El destino

Hoy es de esos días en los que sabes que todo depende de cómo se levante el destino. Ése que lleva un mes jugando a ser dios con todos nosotros. Un dios que disfruta demostrando lo destructivo y castigador que puede llegar a ser con los indefensos. Jamás imaginé que alguien pudiera deleitarse martirizando con tanta crueldad a quienes estamos abandonados a nuestra suerte.

Le he visto venir desde lo que pudiera ser considerado una especie de refugio seguro. Venía directo hacia donde yo me encontraba. Podía haberme agazapado hasta transformarme en invisible como he hecho en otras ocasiones. En lugar de eso avancé a su encuentro esperando que la llave para salir estuviera allí y pudiera dejar de esconderme. Lo hice con paso firme y decidido, sin miedo, desafiante, sin apartar la vista de él.

Yo que los días, desde que estoy aquí, los cuento por batallas donde lo importante no es quien obtiene la victoria sino llegar a ese punto en el que, aún sabiéndome perdedor de antemano, nada ni nadie puede colgarme el cartel de derrotado.

Con mi actitud llamé su atención tal y como pretendía.
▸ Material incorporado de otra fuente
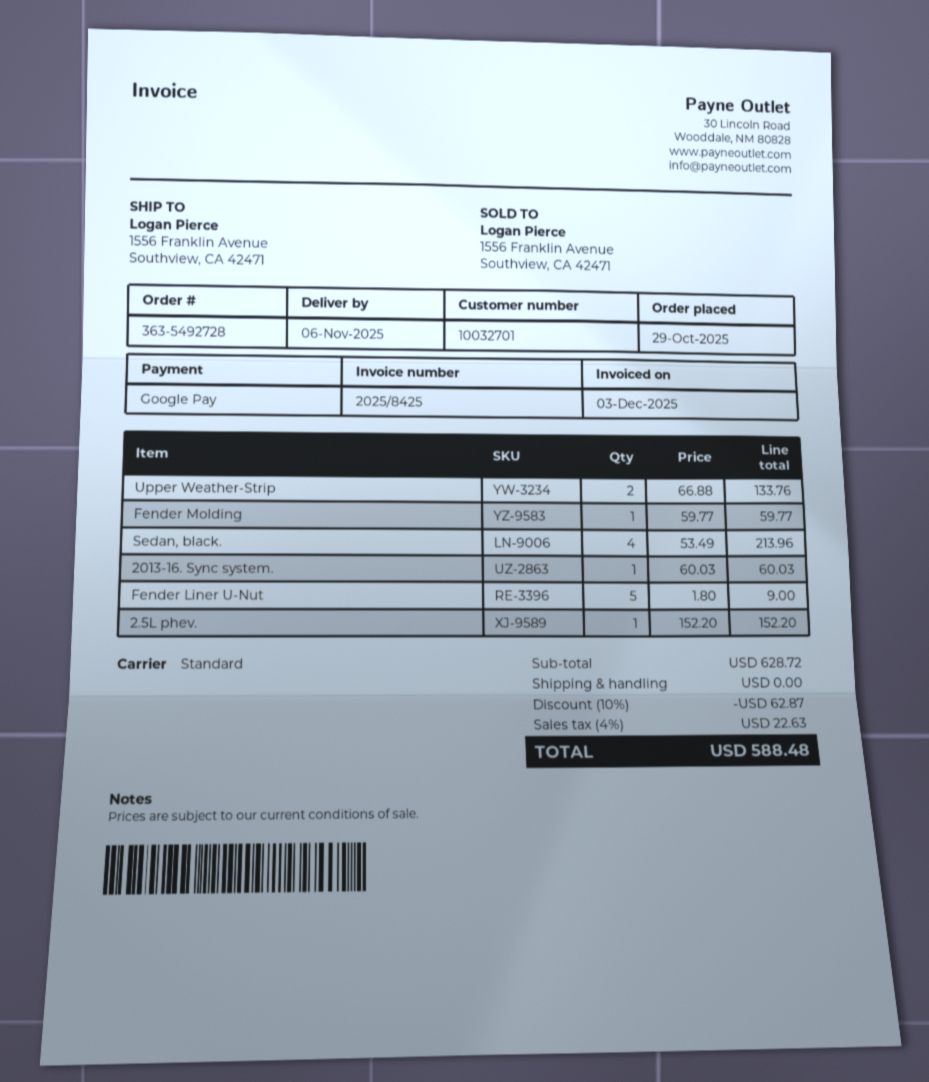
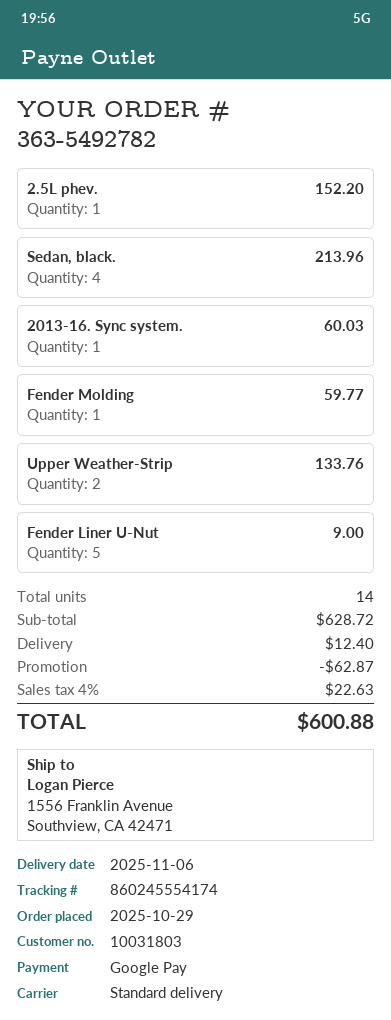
order number: 363-5492728 -> 363-5492782
customer number: 10032701 -> 10031803
shipping: 0.00 -> 12.40
total: 588.48 -> 600.88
Él fue consciente de mi osadía y me colocó en su punto de mira. Vino directo a mi encuentro pisando con tal fuerza que hasta la tierra por la que caminaba temblaba de miedo.

Fue entonces cuando comprendí que había sido un perfecto imbécil dejándome llevar por una arrogancia tan inoportuna como estúpida, cuyo precio iba a ser excesivamente caro.

El destino no era más que un hombre, la máxima autoridad en aquel campo de exterminio donde estábamos recluidos. En ese momento supe que solo me quedaba rezar implorando, a quien pudiera escucharme, para que el número que me habían tatuado en el antebrazo no hubiera resultado agraciado con el premio que aquel militar llevaba en la mano.